Nazis verprügelt? Linksextreme Hanna S. muss vor Gericht
Von Frederick Mersi
München - Die in Nürnberg festgenommene mutmaßliche Linksextremistin Hanna S. muss sich auf einen Prozess wegen versuchten Mordes in München einstellen.
Das Oberlandesgericht habe die entsprechende Anklage der Bundesanwaltschaft unverändert zugelassen, teilte ein Gerichtssprecher mit. Der Prozessbeginn sei für den 19. Februar 2025 geplant.
Hanna S. wird vorgeworfen, bei einem Treffen von Neonazis in Budapest, dem sogenannten "Tag der Ehre", als Teil einer Gruppe an zwei Überfällen mit Schlagstöcken, einem Hammer und Pfefferspray auf drei Menschen beteiligt gewesen zu sein.
Ziel der Angriffe der mutmaßlichen Linksextremisten sollen Menschen gewesen sein, die die Gruppe für Rechtsextremisten hielt.
Hanna S. wird auch gefährliche Körperverletzung und Mitgliedschaft in einer kriminellen Vereinigung vorgeworfen. Der mutmaßliche Kopf der Gruppe, Johann G., war per Öffentlichkeitsfahndung gesucht worden und sitzt inzwischen ebenfalls in Untersuchungshaft.
Prozess mit besonderer Bedeutung: Linke Unterstützer fürchten Auslieferung nach Ungarn
Das Oberlandesgericht misst dem Prozess eine besondere Bedeutung zu, deshalb sei der Senat für Staatsschutz zuständig. Die Überfälle könnten nach Auffassung des Gerichts "negative Auswirkungen auf das Erscheinungsbild der Bundesrepublik Deutschland gegenüber anderen Staaten haben".
Wenn eine Gruppe aus Deutschland nach Ungarn reise, "um dort gegen aus ihrer Sicht politisch missliebige Menschen Gewalttaten zu verüben, stelle auch das dortige staatliche Gewaltmonopol infrage", argumentierte das Gericht.
Die Mitglieder der Gruppe teilen nach Ansicht der Bundesanwaltschaft eine militante linksextremistische Ideologie und lehnen den demokratischen Rechtsstaat ab.
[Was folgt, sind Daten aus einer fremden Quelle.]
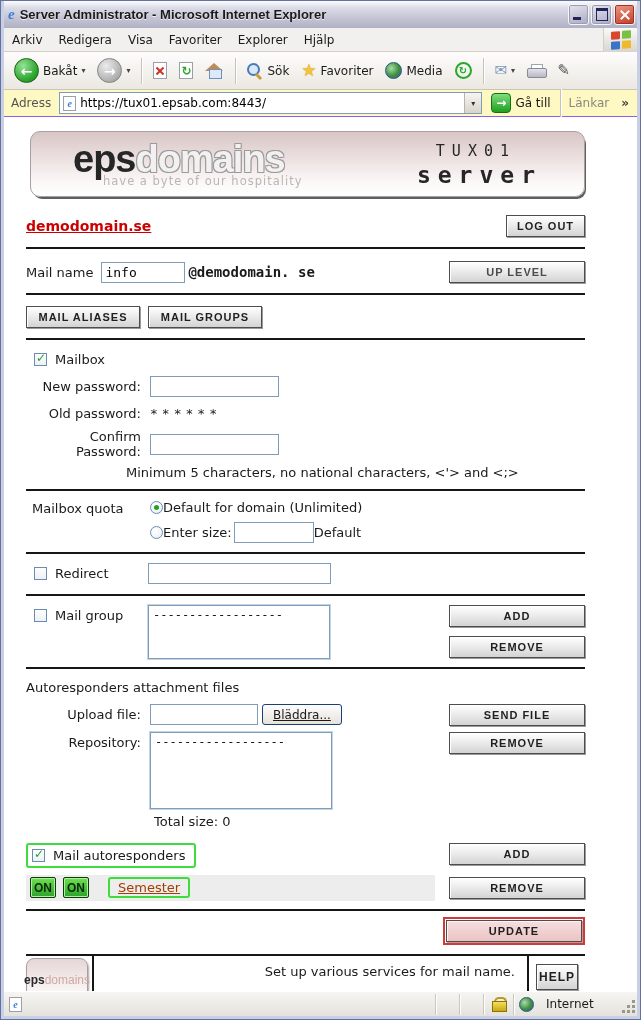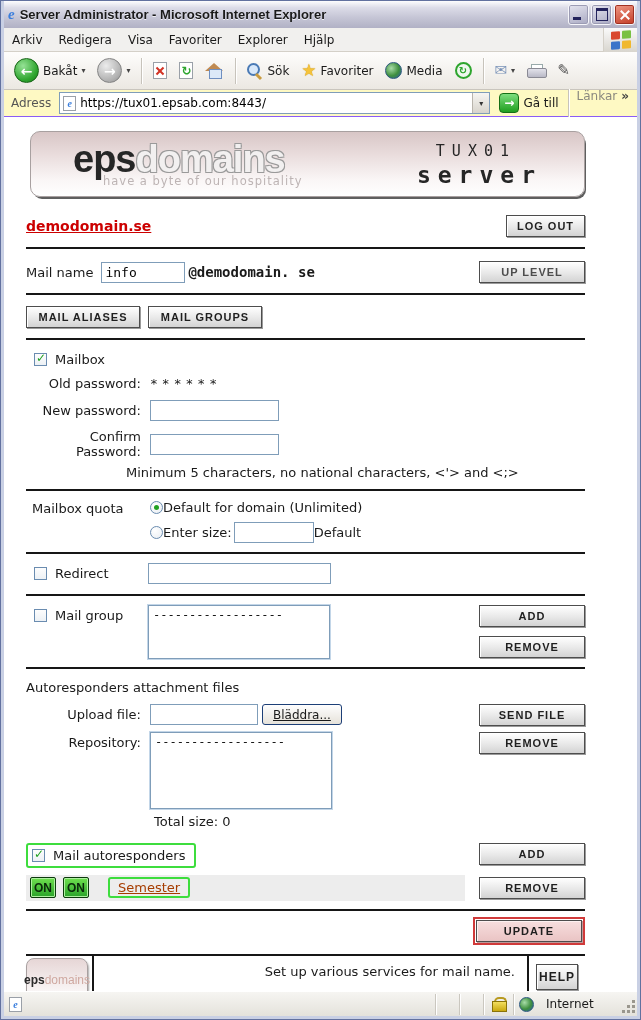"Länkar" .links-area { align-items: flex-start -> center; gap: 4px -> 12px }
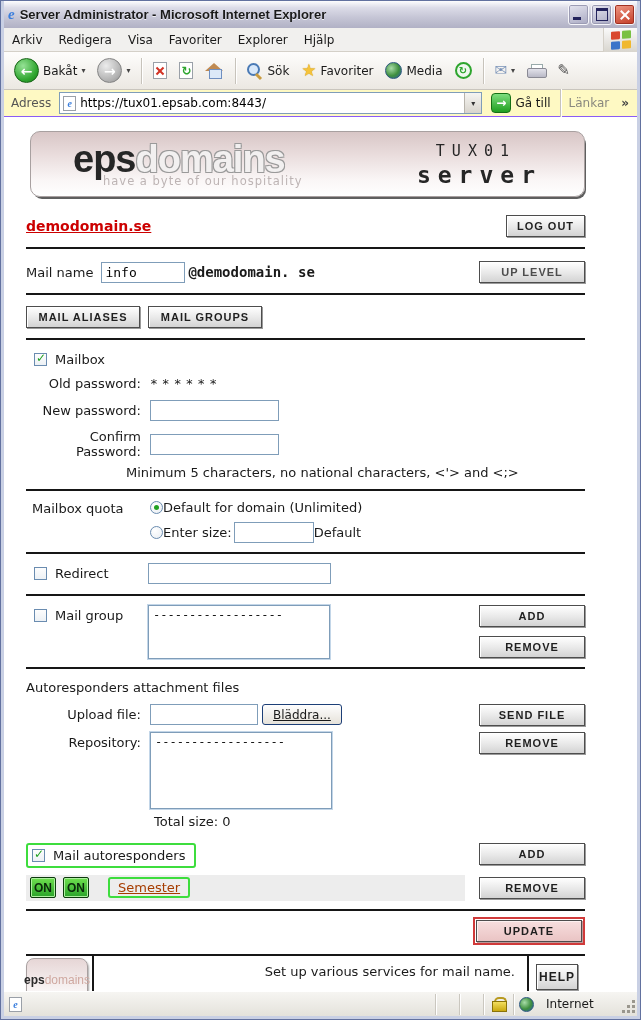"UP LEVEL" .btn { width: 106px -> 136px }
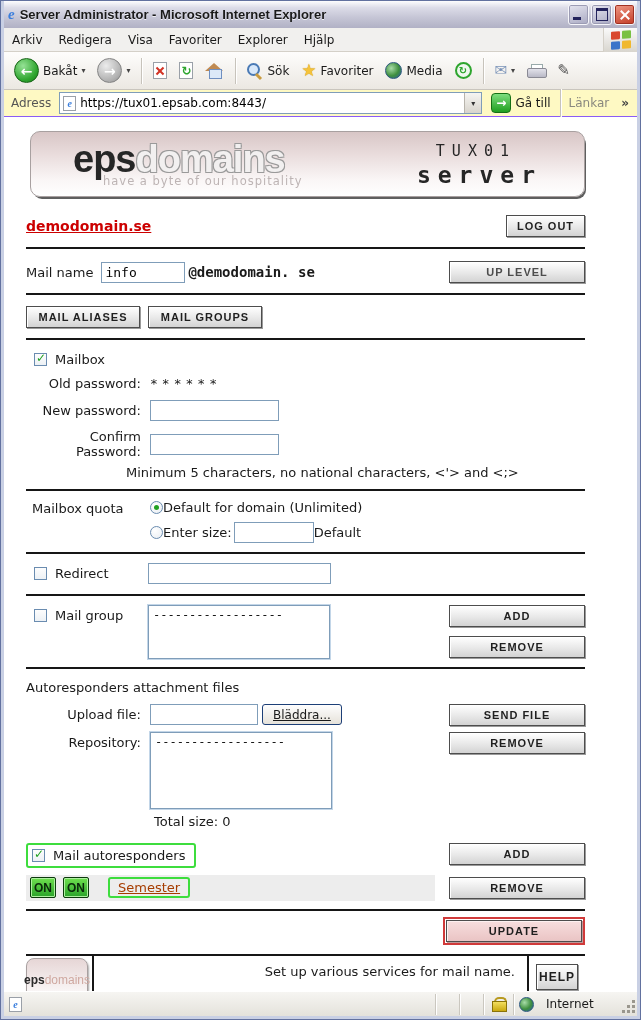"Old password:" div.row { order: before "New password:" -> after "New password:" }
Ihnen werden demnach mindestens fünf Attacken auf Menschen zugerechnet, die aus Sicht der Angreifer dem rechten Spektrum zuzuordnen waren. Hanna S. war am 6. Mai in Nürnberg festgenommen worden und sitzt seither in Untersuchungshaft.
Unterstützer, darunter der Linken-Europaabgeordnete Martin Schirdewan (49), hatten zuletzt öffentlich gefordert, dass die Justiz ein Verfahren in dem Fall eröffnen soll - aus Angst vor einer Auslieferung der Frau nach Ungarn. Die Hoffnung sei, dass bei einem Prozess in Deutschland ein mögliches Auslieferungsgesuch Ungarns ins Leere läuft.
Die Haftbedingungen dort seien nicht mit denen in anderen EU-Ländern zu vergleichen und teilweise nicht menschenwürdig, sagte Schirdewan nach einem Besuch bei Hanna S. in der U-Haft. Ein fairer Prozess sei wegen politischer Eingriffe in die Justiz nicht gesichert.